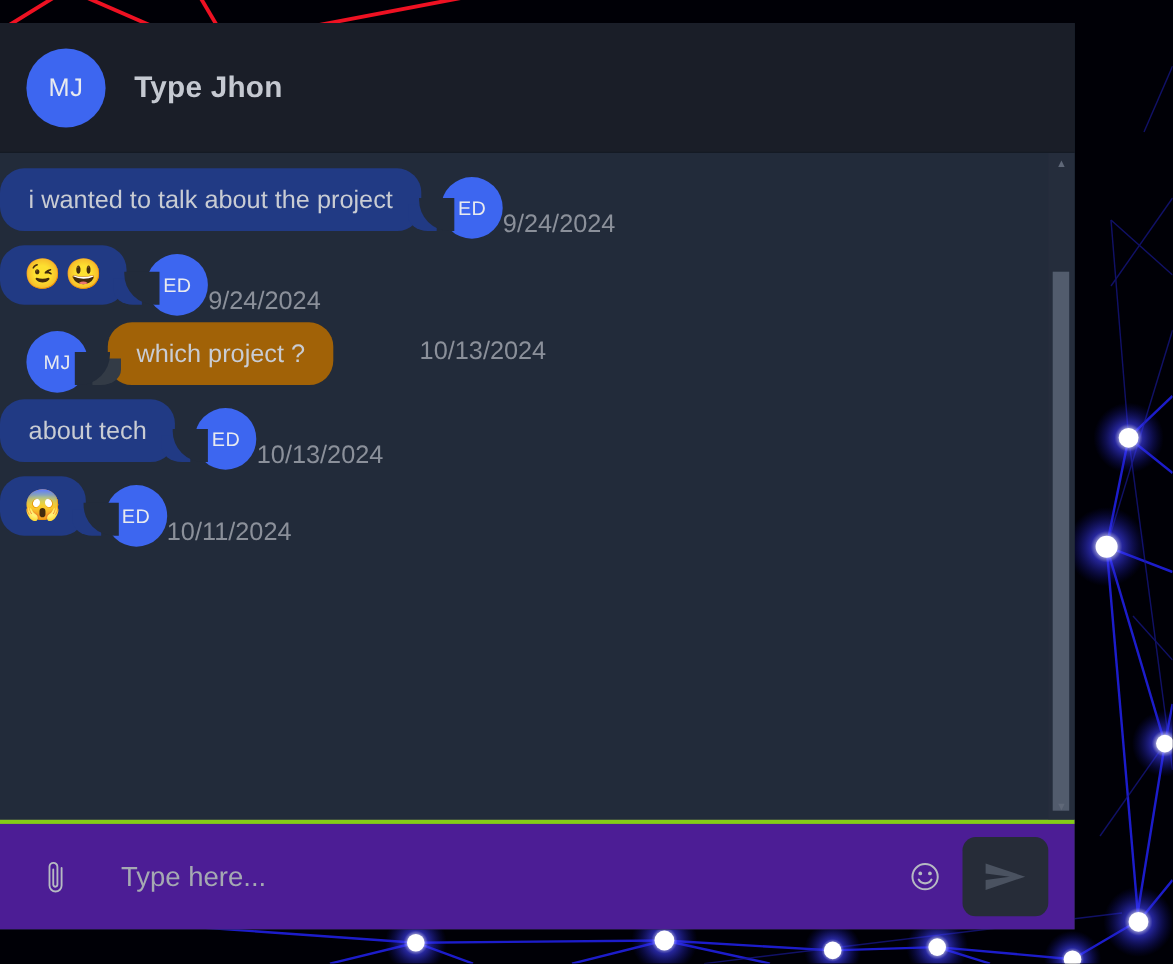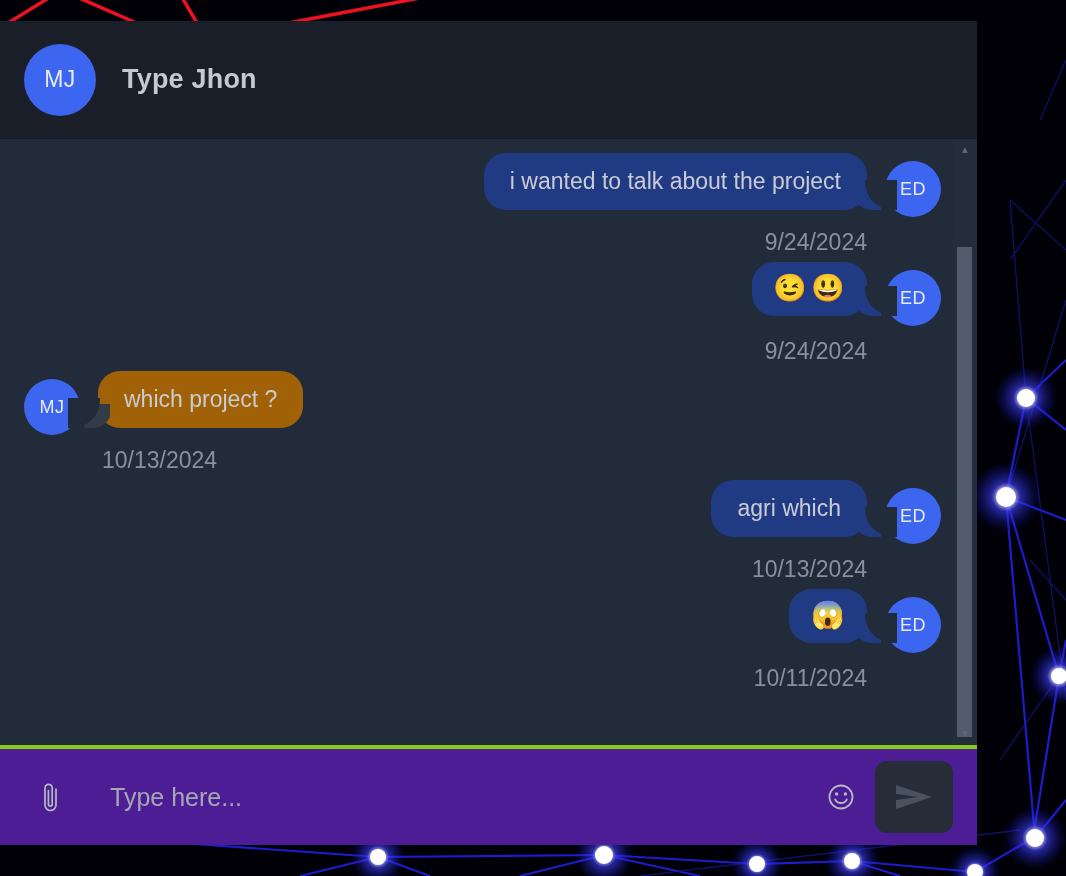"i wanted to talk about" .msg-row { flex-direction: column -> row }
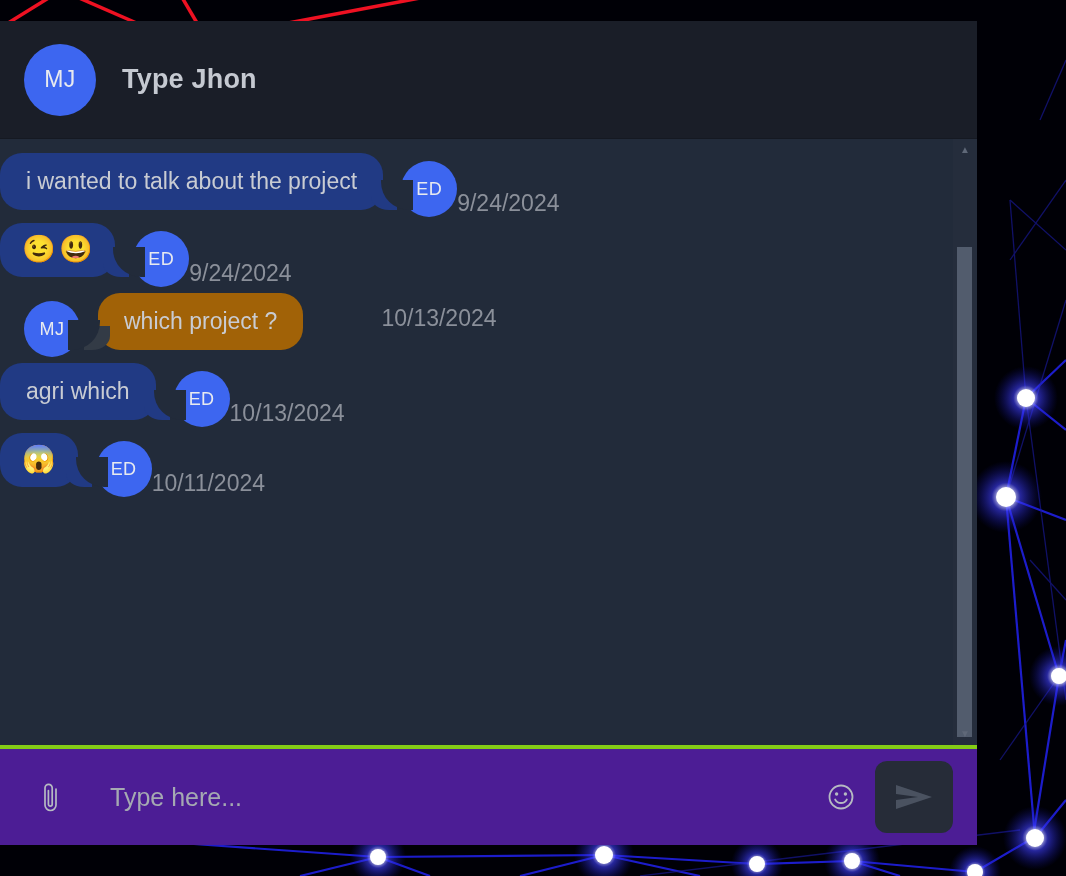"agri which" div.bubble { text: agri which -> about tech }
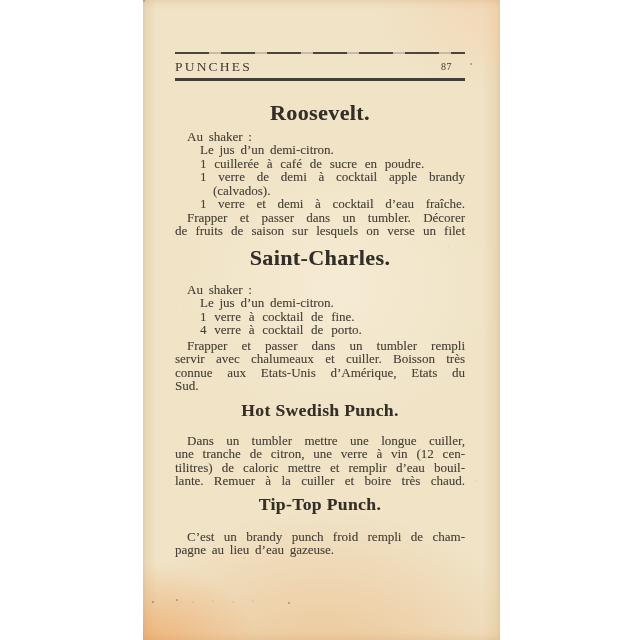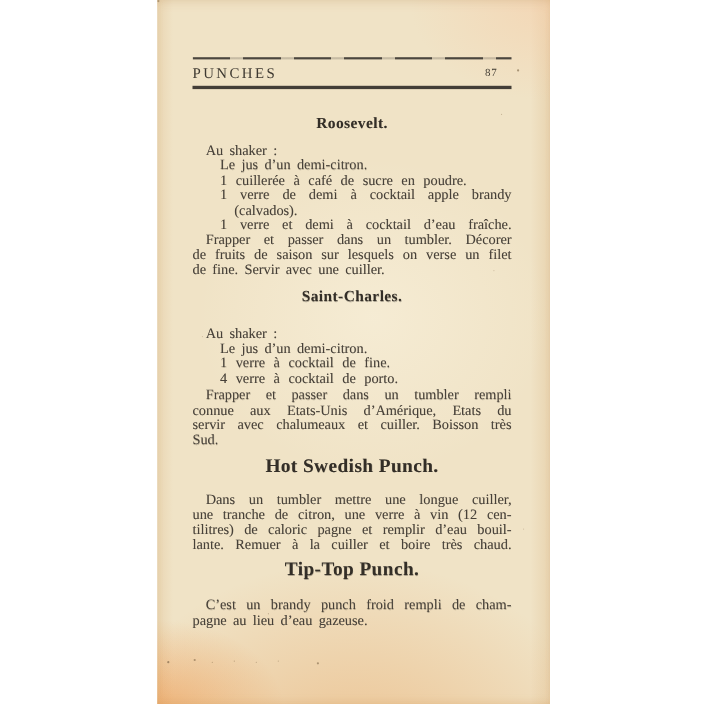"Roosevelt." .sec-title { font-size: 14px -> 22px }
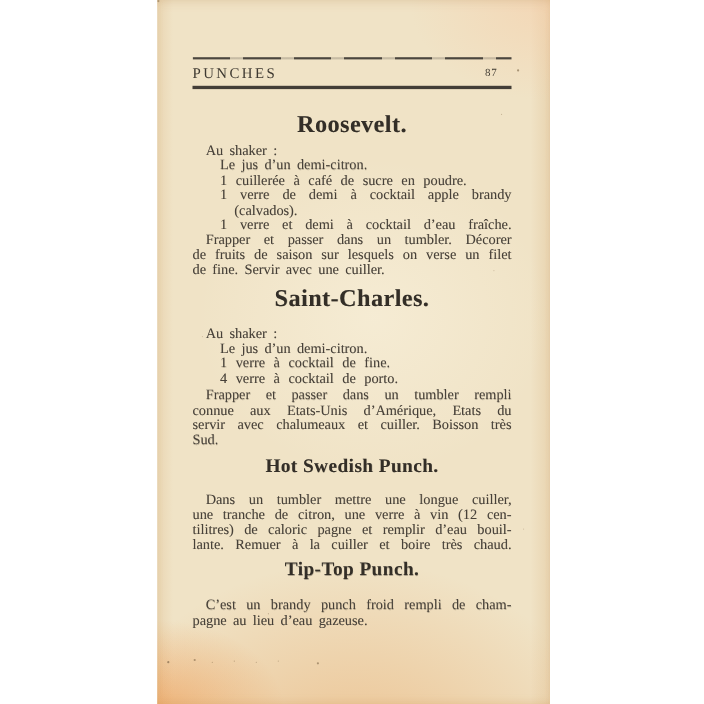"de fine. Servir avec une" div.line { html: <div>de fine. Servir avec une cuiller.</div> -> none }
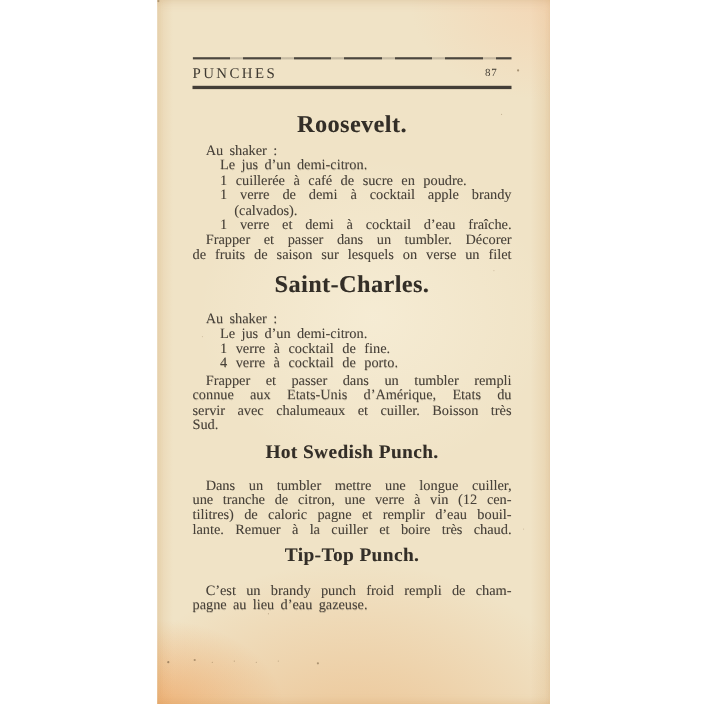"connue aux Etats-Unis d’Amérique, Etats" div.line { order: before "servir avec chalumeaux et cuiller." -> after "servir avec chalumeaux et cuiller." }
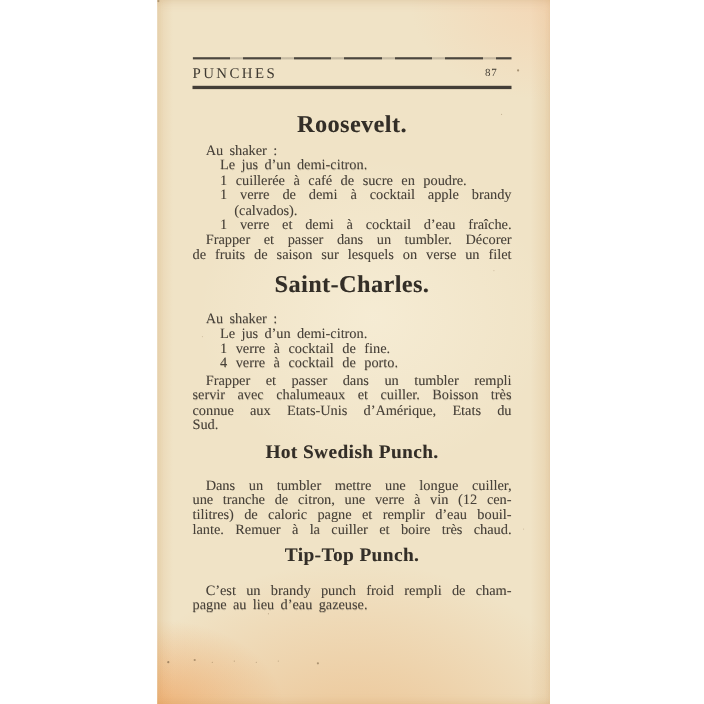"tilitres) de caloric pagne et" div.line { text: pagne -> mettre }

::::::::

**WHAT THE EXERCISE ASKS**
Starting at the line that contains "text: agri which", write out every line through the final line of the entries, word for word; skip any pictures.

**YOUR RESPONSE**
"agri which" div.bubble { text: agri which -> about tech }
"Roosevelt." .sec-title { font-size: 14px -> 22px }
"de fine. Servir avec une" div.line { html: <div>de fine. Servir avec une cuiller.</div> -> none }
"connue aux Etats-Unis d’Amérique, Etats" div.line { order: before "servir avec chalumeaux et cuiller." -> after "servir avec chalumeaux et cuiller." }
"tilitres) de caloric pagne et" div.line { text: pagne -> mettre }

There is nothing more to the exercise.